RECORDS TO USE section start
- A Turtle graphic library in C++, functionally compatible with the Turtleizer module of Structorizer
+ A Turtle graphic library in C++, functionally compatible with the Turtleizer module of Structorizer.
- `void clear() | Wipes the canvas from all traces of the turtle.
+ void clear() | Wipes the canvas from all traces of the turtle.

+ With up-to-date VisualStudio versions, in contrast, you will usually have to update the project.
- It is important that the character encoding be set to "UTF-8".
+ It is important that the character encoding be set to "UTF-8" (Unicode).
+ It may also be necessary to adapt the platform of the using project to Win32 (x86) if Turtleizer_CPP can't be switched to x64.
RECORDS TO USE section end
RECORDS TO USE section start
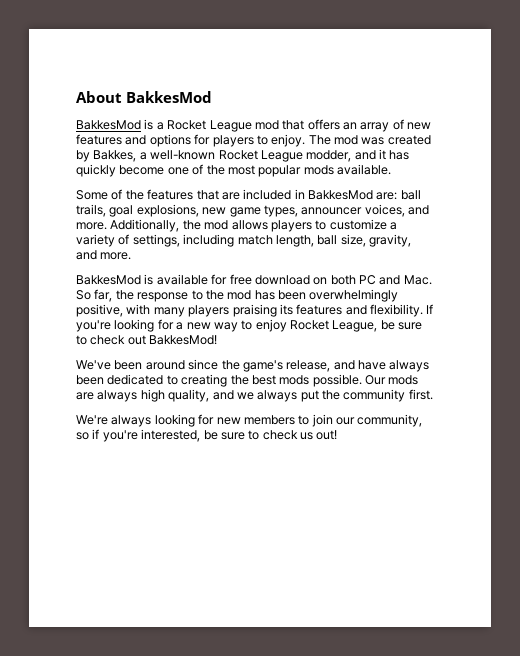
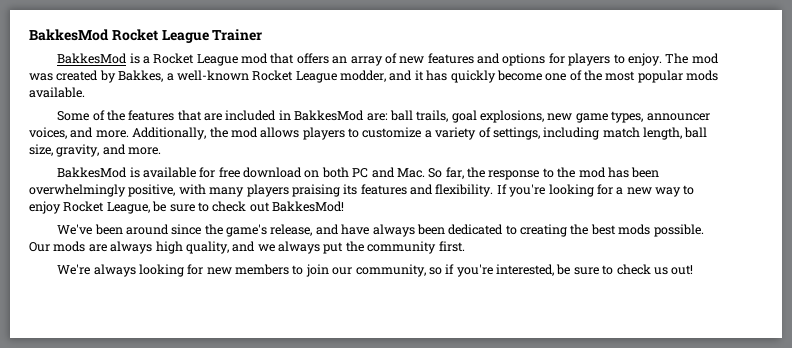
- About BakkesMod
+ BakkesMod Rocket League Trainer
RECORDS TO USE section end
Please copy, exactly and with nothing else, the lines above beginning at the line that has "update the project." and ending with the line that has "switched to x64.".

+ With up-to-date VisualStudio versions, in contrast, you will usually have to update the project.
- It is important that the character encoding be set to "UTF-8".
+ It is important that the character encoding be set to "UTF-8" (Unicode).
+ It may also be necessary to adapt the platform of the using project to Win32 (x86) if Turtleizer_CPP can't be switched to x64.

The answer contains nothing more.